● EXERCISE: When you write out the listing, keep every character and omit the pictures.

● DATASET CONTENT:
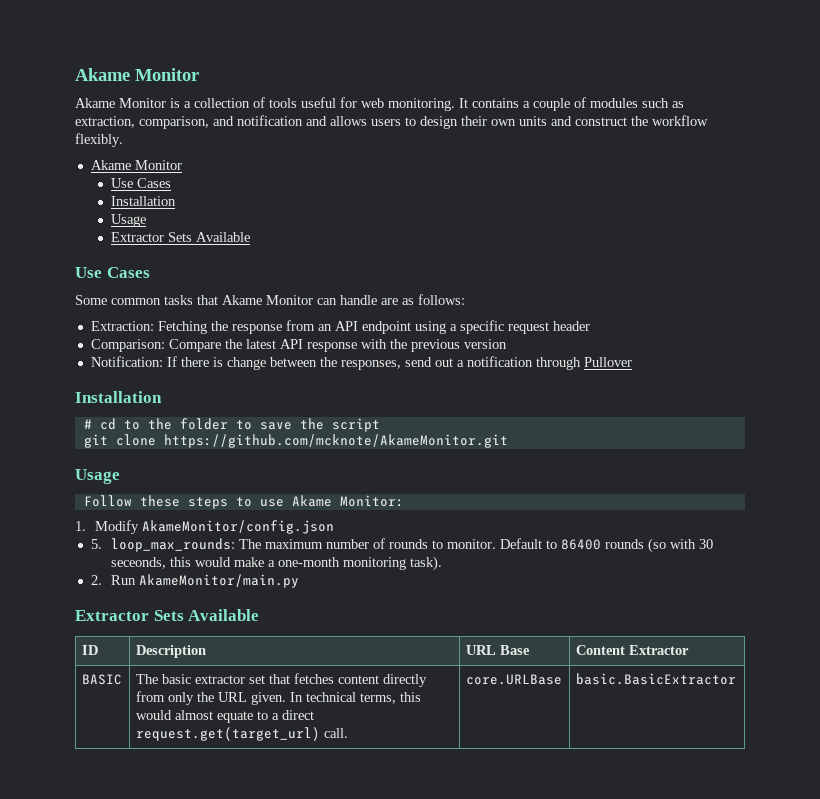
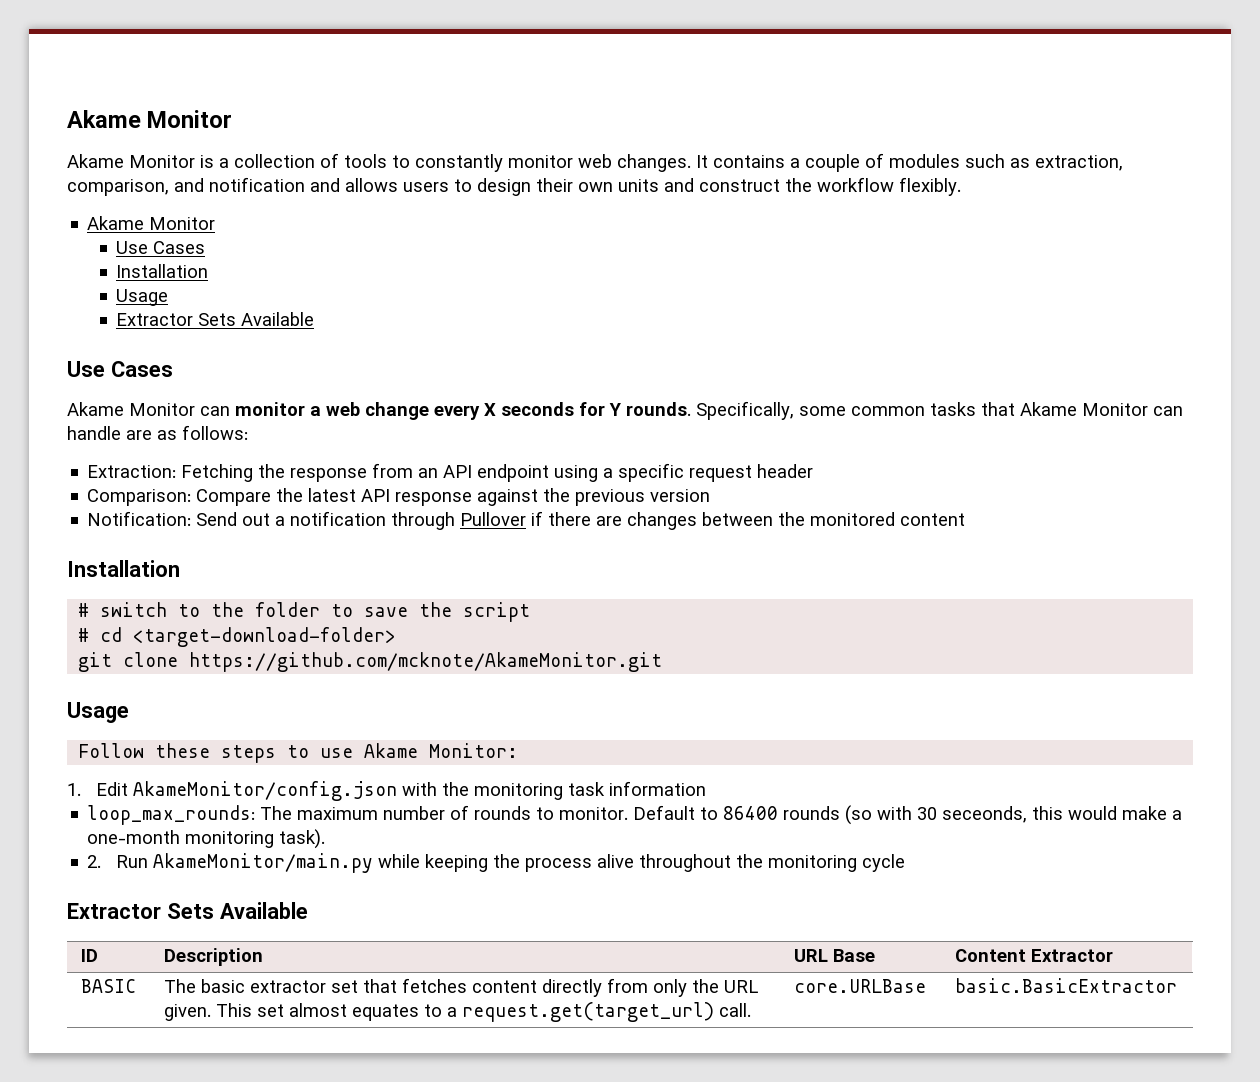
[301,97,455,111] useful for web monitoring. -> [392,154,691,172] to constantly monitor web changes.
[75,295,107,305] Some -> [67,401,846,420] Akame Monitor can monitor a web change every X seconds for Y rounds. Specifically, some
[360,339,387,349] with -> [477,489,539,506] against
[166,356,432,370] If there is change between the responses, send -> [196,512,238,526] Send
(632, 362) none -> [531,511,966,530] if there are changes between the monitored content
[99,418,116,430] cd -> [100,602,168,617] switch
(380, 425) none -> [78,627,397,647] // # cd <target-download-folder>
[94,520,139,534] Modify -> [95,782,128,796] Edit
[90,539,102,549] // 5. -> [401,781,706,800] with the monitoring task information //
(299, 581) none -> [378,854,906,872] while keeping the process alive throughout the monitoring cycle
[289,692,421,704] [135,710,253,723] In technical terms, this would almost equate -> [215,1003,419,1021] This set almost equates
[281,710,314,720] direct -> (457, 1012) none

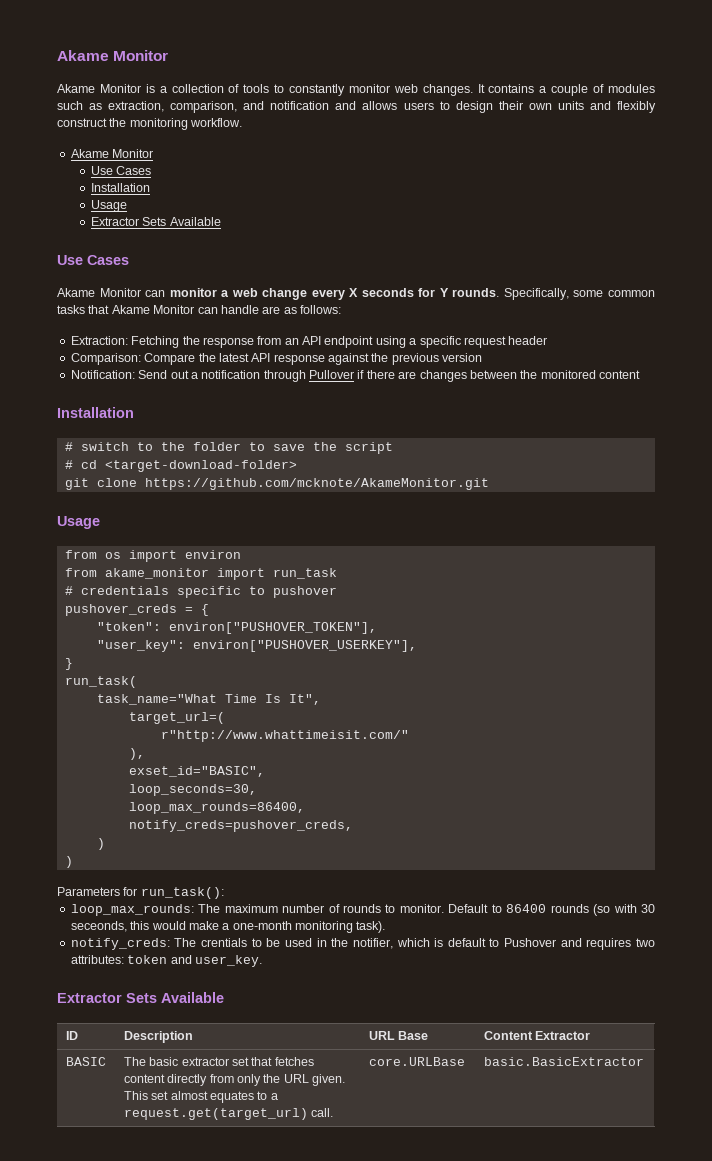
(694, 185) none -> [617,101,656,113] flexibly
[817,177,961,196] workflow flexibly. -> [129,118,243,130] monitoring workflow.
[78,743,519,763] [67,781,706,801] Follow these steps to use Akame Monitor: // 1. Edit AkameMonitor/config.json with the monitoring task information -> [64,550,241,562] [64,568,337,580] [64,586,337,598] [64,604,209,616] [96,622,377,634] [96,640,417,652] [64,658,73,670] [64,676,137,688] [96,694,321,705] [128,712,225,724] [160,730,409,742] [128,748,145,760] [128,766,265,777] [128,784,257,796] [128,802,305,814] [128,820,353,832] [96,838,105,850] [64,856,73,868] [57,887,224,899] from os import environ // from akame_monitor import run_task // # credentials specific to pushover // pushover_creds = { // "token": environ["PUSHOVER_TOKEN"], // "user_key": environ["PUSHOVER_USERKEY"], // } // run_task( // task_name="What Time Is It", // target_url=( // r"http://www.whattimeisit.com/" // ), // exset_id="BASIC", // loop_seconds=30, // loop_max_rounds=86400, // notify_creds=pushover_creds, // ) // ) // Parameters for run_task():
[87,853,906,873] 2. Run AkameMonitor/main.py while keeping the process alive throughout the monitoring cycle -> [70,938,655,950] [70,955,262,967] notify_creds: The crentials to be used in the notifier, which is default to Pushover and requires two attributes: token and user_key.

● EXERCISE SOLUTION:
[301,97,455,111] useful for web monitoring. -> [392,154,691,172] to constantly monitor web changes.
[75,295,107,305] Some -> [67,401,846,420] Akame Monitor can monitor a web change every X seconds for Y rounds. Specifically, some
[360,339,387,349] with -> [477,489,539,506] against
[166,356,432,370] If there is change between the responses, send -> [196,512,238,526] Send
(632, 362) none -> [531,511,966,530] if there are changes between the monitored content
[99,418,116,430] cd -> [100,602,168,617] switch
(380, 425) none -> [78,627,397,647] // # cd <target-download-folder>
[94,520,139,534] Modify -> [95,782,128,796] Edit
[90,539,102,549] // 5. -> [401,781,706,800] with the monitoring task information //
(299, 581) none -> [378,854,906,872] while keeping the process alive throughout the monitoring cycle
[289,692,421,704] [135,710,253,723] In technical terms, this would almost equate -> [215,1003,419,1021] This set almost equates
[281,710,314,720] direct -> (457, 1012) none

(694, 185) none -> [617,101,656,113] flexibly
[817,177,961,196] workflow flexibly. -> [129,118,243,130] monitoring workflow.
[78,743,519,763] [67,781,706,801] Follow these steps to use Akame Monitor: // 1. Edit AkameMonitor/config.json with the monitoring task information -> [64,550,241,562] [64,568,337,580] [64,586,337,598] [64,604,209,616] [96,622,377,634] [96,640,417,652] [64,658,73,670] [64,676,137,688] [96,694,321,705] [128,712,225,724] [160,730,409,742] [128,748,145,760] [128,766,265,777] [128,784,257,796] [128,802,305,814] [128,820,353,832] [96,838,105,850] [64,856,73,868] [57,887,224,899] from os import environ // from akame_monitor import run_task // # credentials specific to pushover // pushover_creds = { // "token": environ["PUSHOVER_TOKEN"], // "user_key": environ["PUSHOVER_USERKEY"], // } // run_task( // task_name="What Time Is It", // target_url=( // r"http://www.whattimeisit.com/" // ), // exset_id="BASIC", // loop_seconds=30, // loop_max_rounds=86400, // notify_creds=pushover_creds, // ) // ) // Parameters for run_task():
[87,853,906,873] 2. Run AkameMonitor/main.py while keeping the process alive throughout the monitoring cycle -> [70,938,655,950] [70,955,262,967] notify_creds: The crentials to be used in the notifier, which is default to Pushover and requires two attributes: token and user_key.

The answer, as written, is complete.